“Maine Place Names and the peopling of its towns”
Excerpts from “Maine Place Names and the peopling of its towns”, by Ava H. Chadbourne
Randolph
Geographically, the smallest town in Maine, Randolph, Kennebec County, was a part of Old Pittston with the exception of a 50 rod strip of land which had formerly belonged to the Town of Chelsea. Gardiner, including our present West Gardiner, was separated from Old Pittston in 1804, and Randolph was set off from the town on March 4, 1887, and incorporated under the name of West Pittston. Two weeks later the name was changed to Randolph, in honor of a Massachusetts town which in turn had received its name in honor of Peyton Randolph, of Virginia, the first President of the Continental Congress.
Of the old settlers of Pittston, it is very difficult now to determine who was the first on the soil.
I am indebted to Mrs. Ruth J. White for the following statement:
“The first settler in Randolph was Alexander Brown about 1670. He was killed by Indians in 1675. A century passed and then in 1760 a number of families moved from Portland (Falmouth) to this town: Benjamin Fitch, Jonas Winslow, and William Philbrick.” Another writer says that Daniel Sewell and George Williamson were here at an early date; Captain James Bailey, Gideon Barker, and John Jewett were old men in this territory.
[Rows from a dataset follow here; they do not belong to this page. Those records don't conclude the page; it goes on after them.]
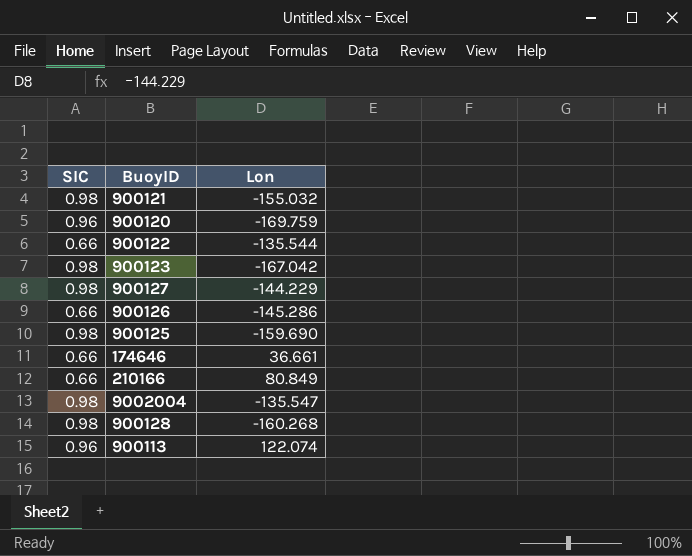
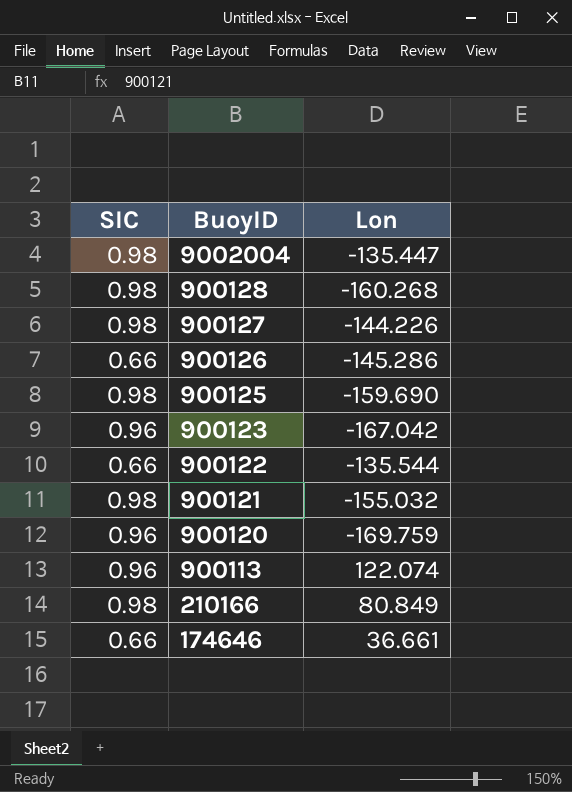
row order: none -> BuoyID descending
9002004 | Lon: -135.547 -> -135.447
900127 | Lon: -144.229 -> -144.226
900123 | SIC: 0.98 -> 0.96
210166 | SIC: 0.66 -> 0.98

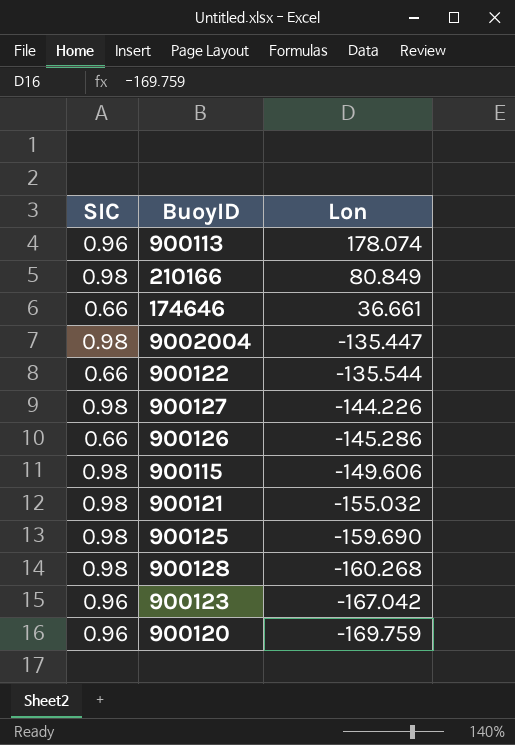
row order: BuoyID descending -> Lon descending
900113 | Lon: 122.074 -> 178.074
row 900115: none -> 0.98 | -149.606

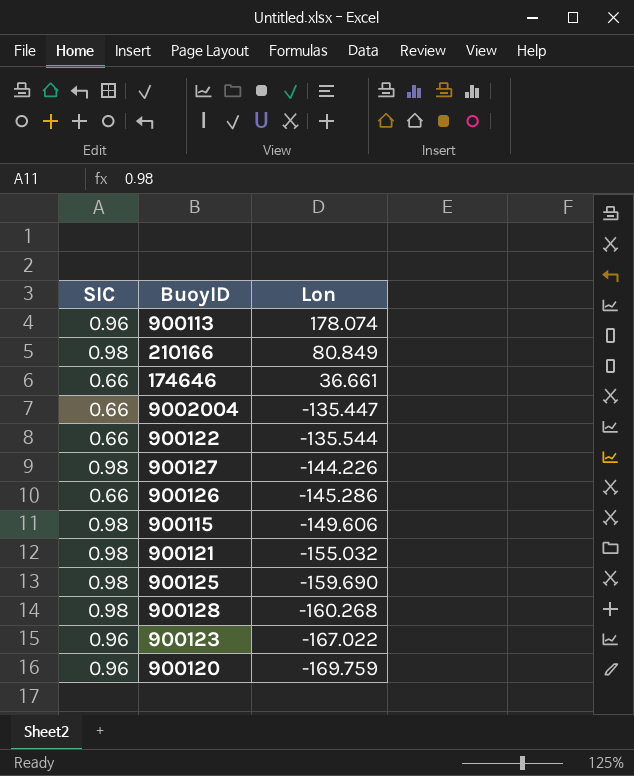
9002004 | SIC: 0.98 -> 0.66
900123 | Lon: -167.042 -> -167.022

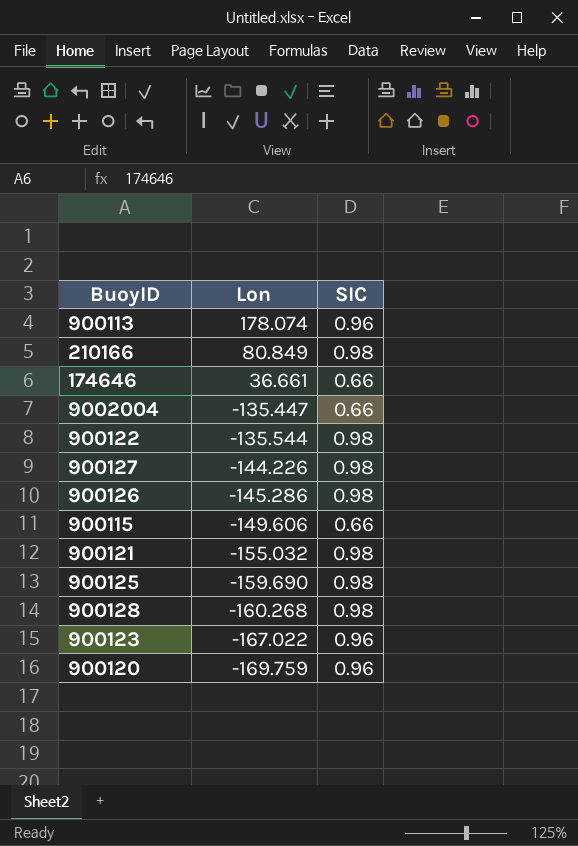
column SIC | position: 1 -> 3
900122 | SIC: 0.66 -> 0.98
900126 | SIC: 0.66 -> 0.98
900115 | SIC: 0.98 -> 0.66

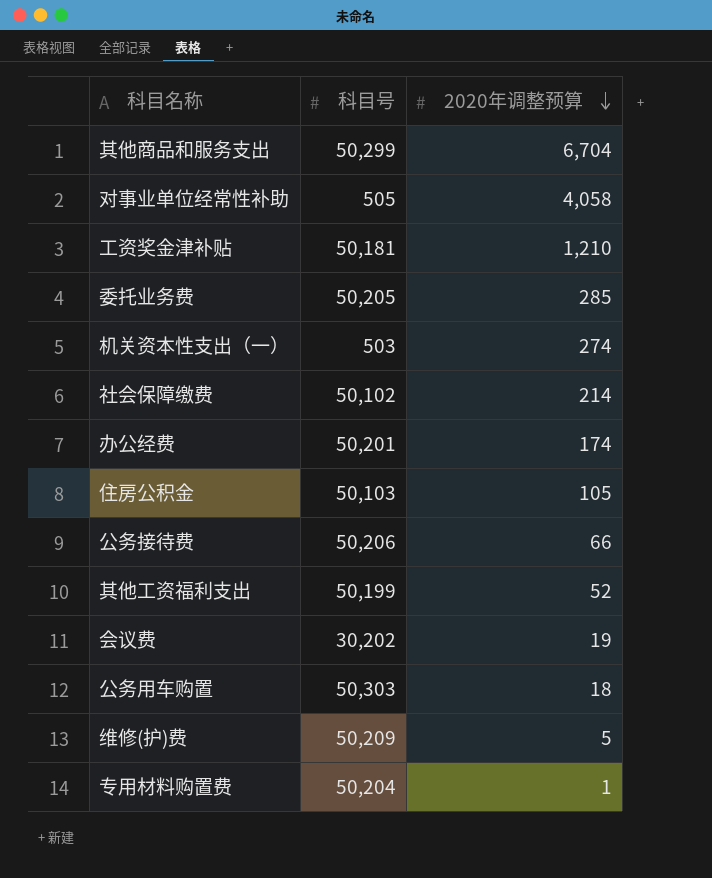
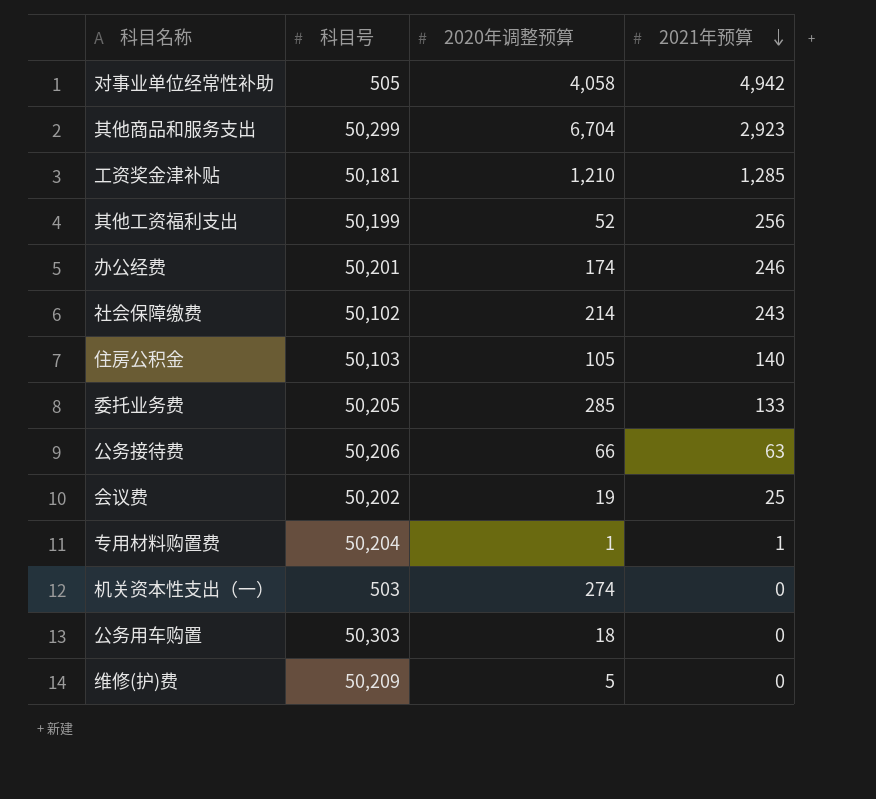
row order: 2020年调整预算 descending -> 2021年预算 descending
column 2021年预算 | position: none -> 4
会议费 | 科目号: 30,202 -> 50,202

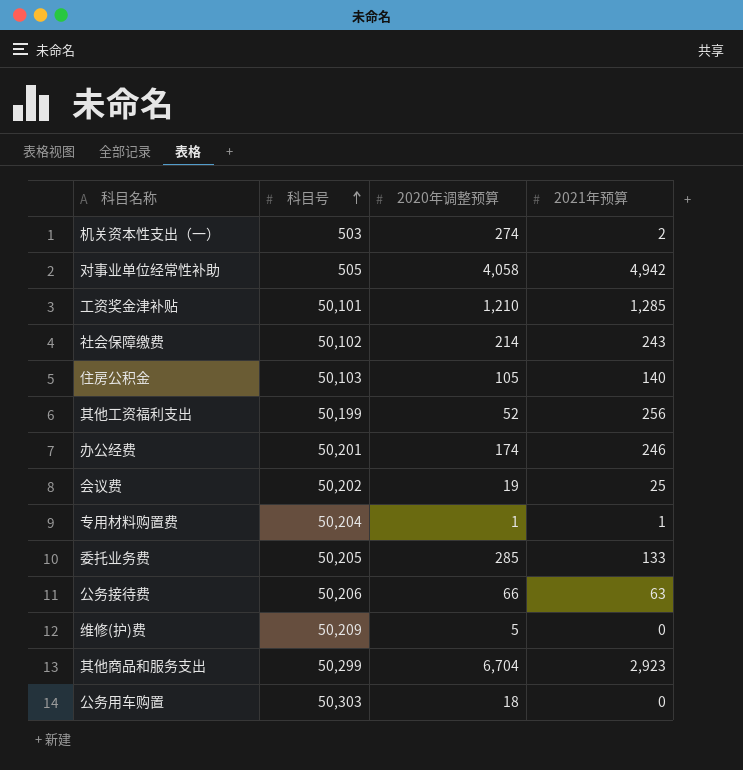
row order: 2021年预算 descending -> 科目号 ascending
机关资本性支出（一） | 2021年预算: 0 -> 2
工资奖金津补贴 | 科目号: 50,181 -> 50,101

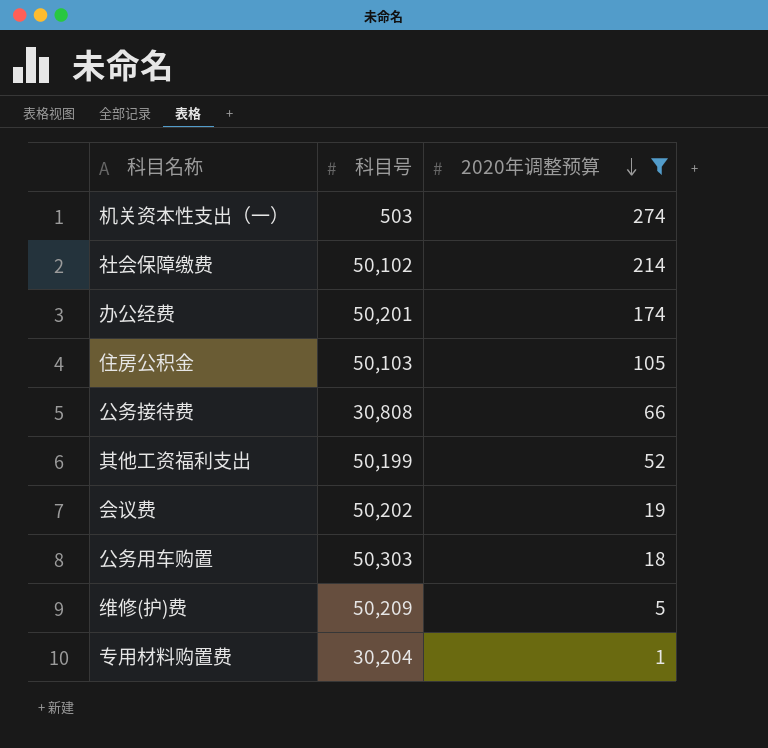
filter: none -> 2020年调整预算 <= 274
row order: 科目号 ascending -> 2020年调整预算 descending
column 2021年预算 | position: 4 -> none
公务接待费 | 科目号: 50,206 -> 30,808
专用材料购置费 | 科目号: 50,204 -> 30,204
Prominent among those of past generations were Caleb Stevens, James and Alexander Stevens, and Daniel Jewett who, while employed on the Gardiner estate, transplanted the large elms, the pride of the village.
In Maple Grove Cemetery, marked by a large boulder, is the grave of Lieutenant Nathaniel Berry, the last survivor of General George Washington’s Life Guards.
This portion of Old Pittston, now Randolph, was prominent in the business life of the past. Shipbuilding was an early industry; saw mills and other large lumber mills were erected as early as 1808. There was also an old carding and fulling mill on the Togus Stream. A tavern was established early in the 19th century by Samuel Hodgedon. The Gardiner and Pittston bridge was opened as a toll bridge, October 18, 1853, but in 1887 the two towns joined in the purchase of the shares of the bridge and made it free.